Ciñéndome exclusivamente a los dias oficiales de la campaña electoral, la pregunta ¿qué voto?, me abre dos posibles itinerarios.
El primero equivale a, ¿qué pinto yo ahí en ese cotarro? o también, ¿cuál sería la razón suficiente que me permitiera justificar mi existencia de elector como algo necesario y no como algo prescindible o trivial? No tiene respuesta o la pregunta es la propia respuesta. ¿Qué hago yo ahí?, pues preguntarme sobre la razón de por qué es mejor ser elector que abstinente. ¿Cuál es la razón suficiente para preferir votar sobre no hacerlo? Ninguna, pero incapaz de conformarme con la nadedad de mi abstención, mi conciencia me genera una inquietud que no deja de preguntarme sobre la razón de ser del circo electoral. Entre las cosas que me pregunta figura esa razón que pide la razón de votar.

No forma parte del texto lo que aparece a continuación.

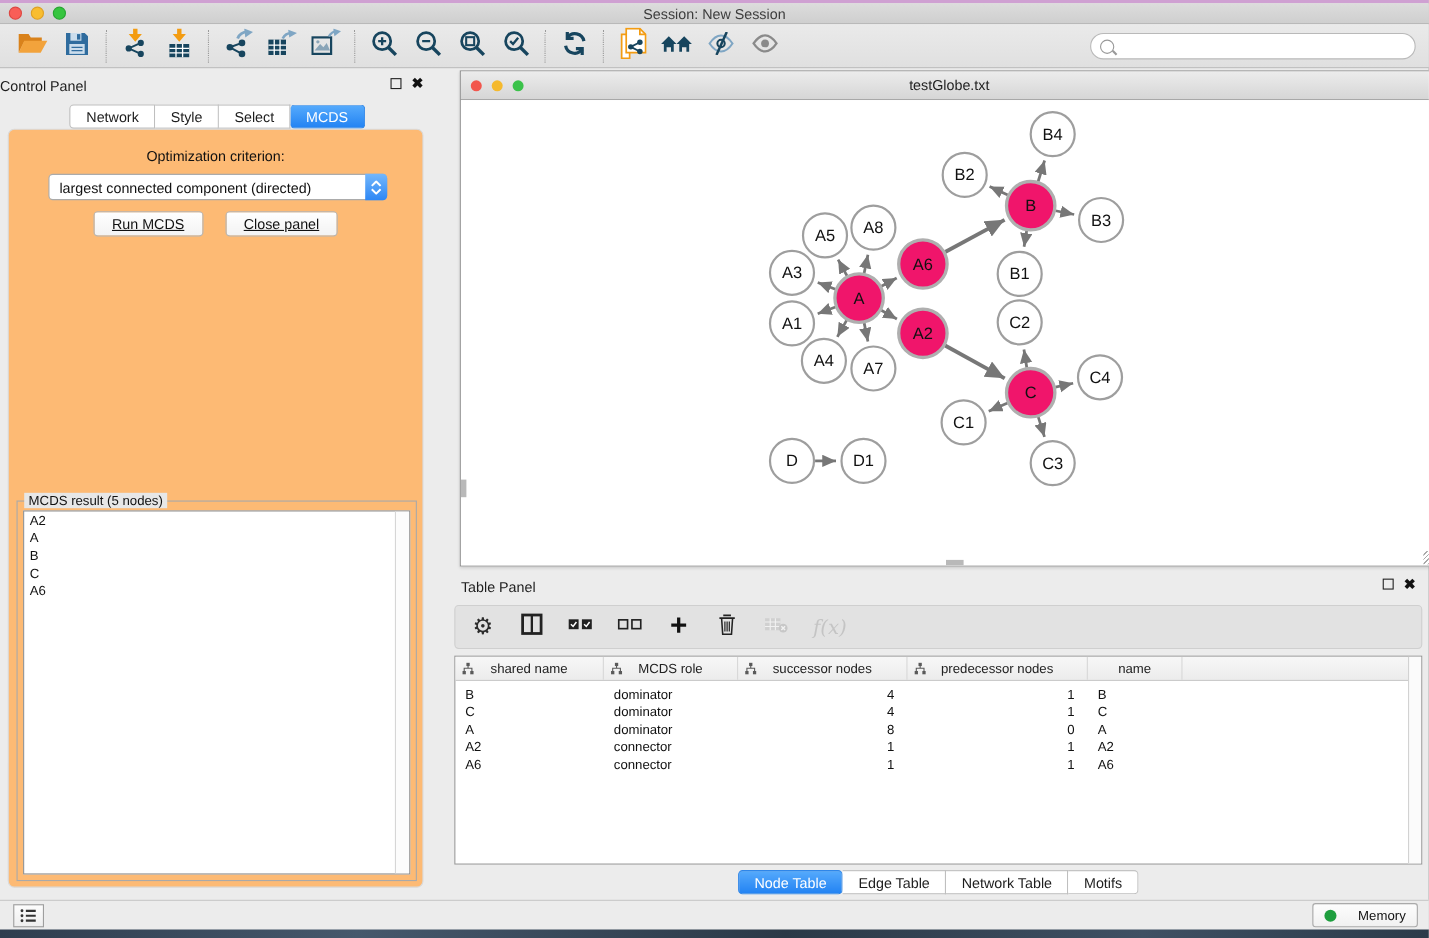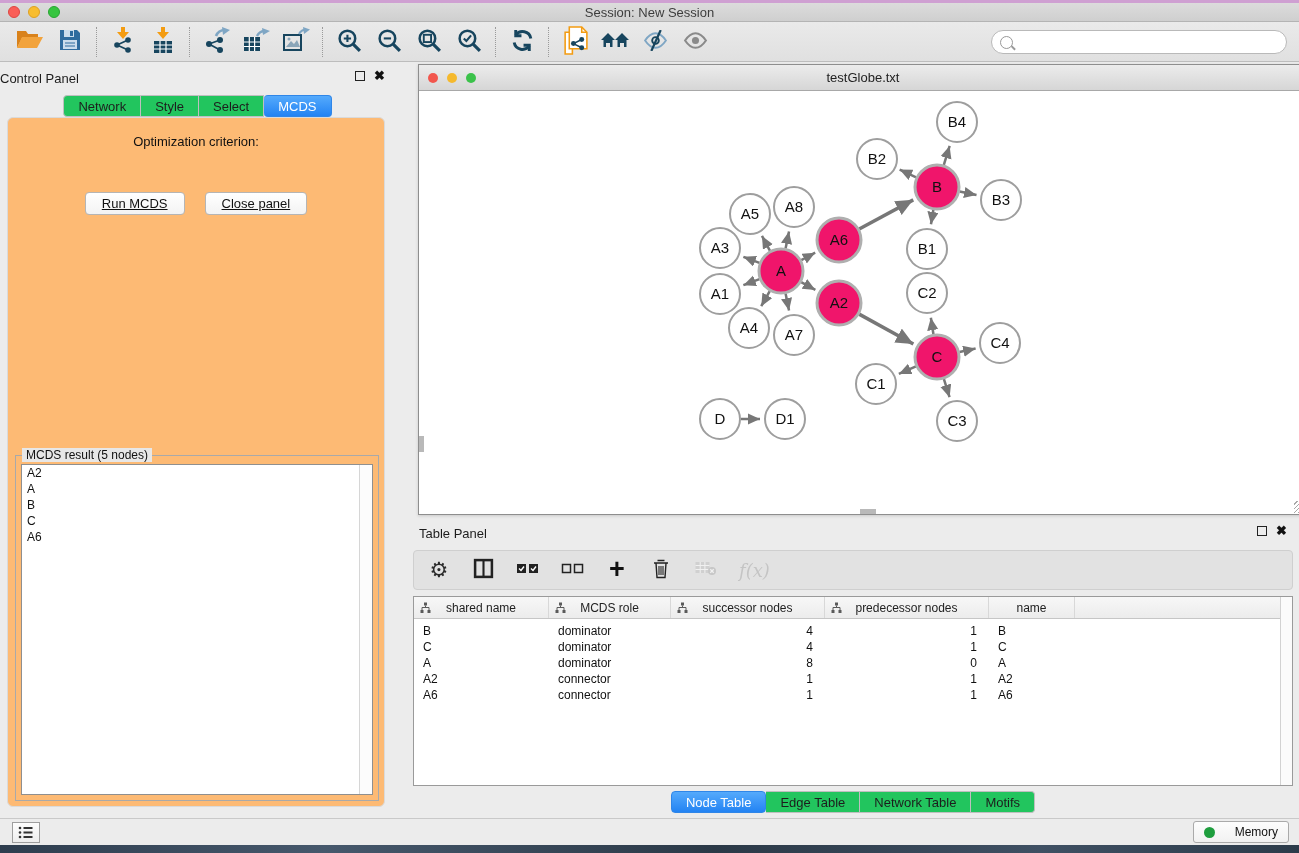"Network" .tab { background: #22c55e -> #ffffff }
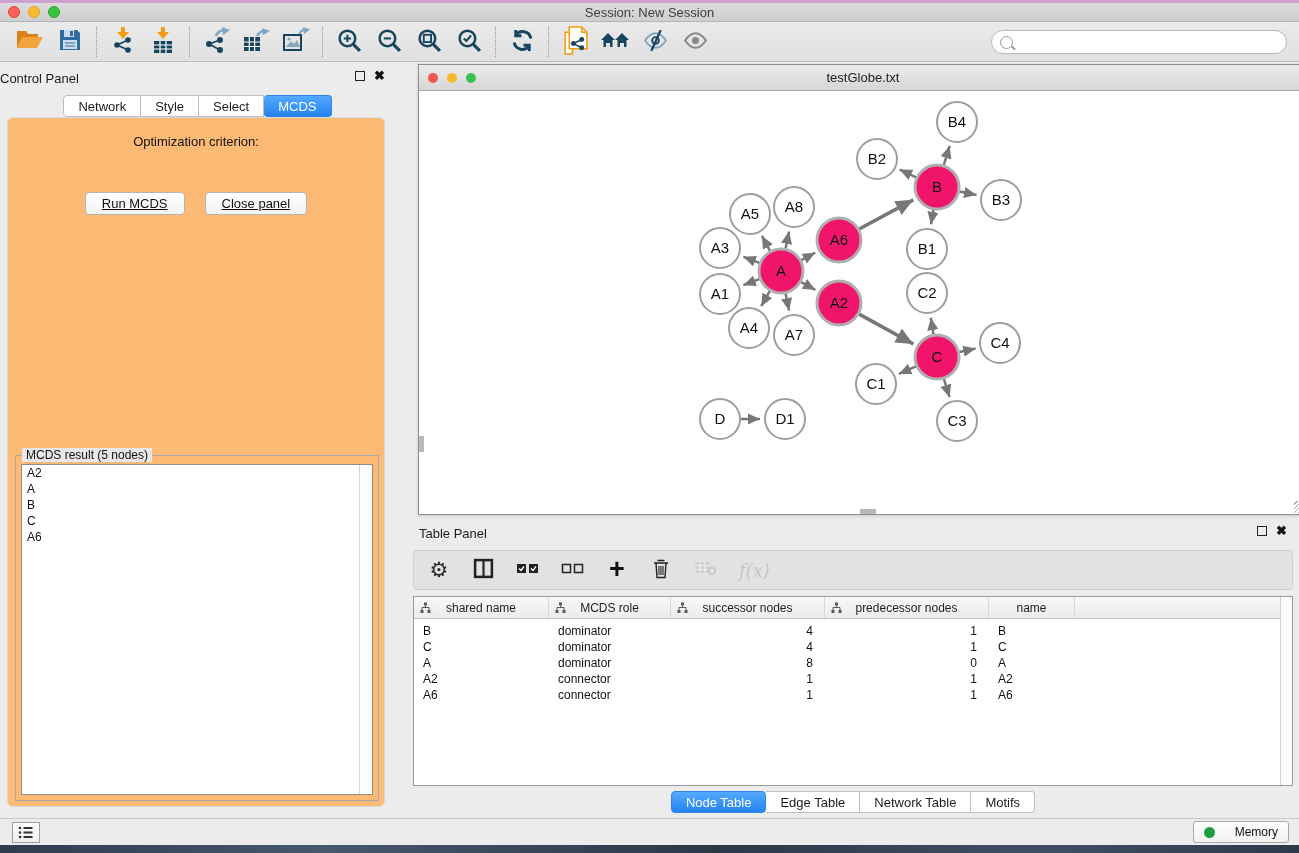"largest connected component (directed)" div.selectbox { html: none -> <div> <span>largest connected component (directed)</span> <span> <svg> <path></path> </svg> <svg> <path></path> </svg> </span> </div> }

El segundo itinerario se iniciaría con otra pregunta, ¿qué tiempo le dedico a escuchar lo que se dice en esta campaña? Ésta si tiene una respuesta medible, pero de efectos descorazonadores. De momento y después de un millón de debates, mítines, eslóganes, panfletos, vídeos, etc... parece que los candidatos no han hecho absolutamente nada que no sea inquietarme, agobiarme, agitarme, desasosegarme, odiarme, humillarme y pedirme al final, con un par, que les de el voto. En cuanto lo tengan, comenzará de nuevo la más mortífera de las indiferencias. Y a continuación me vendrá la pregunta que, sin remedio, me atormentará hasta la próxima campaña, ¿para qué he votado?
Menos mal que, parafraseando al Eclesiastés, entre refriega electoral y refriega electoral a cara de perro, queda tiempo para el amor y la amistad.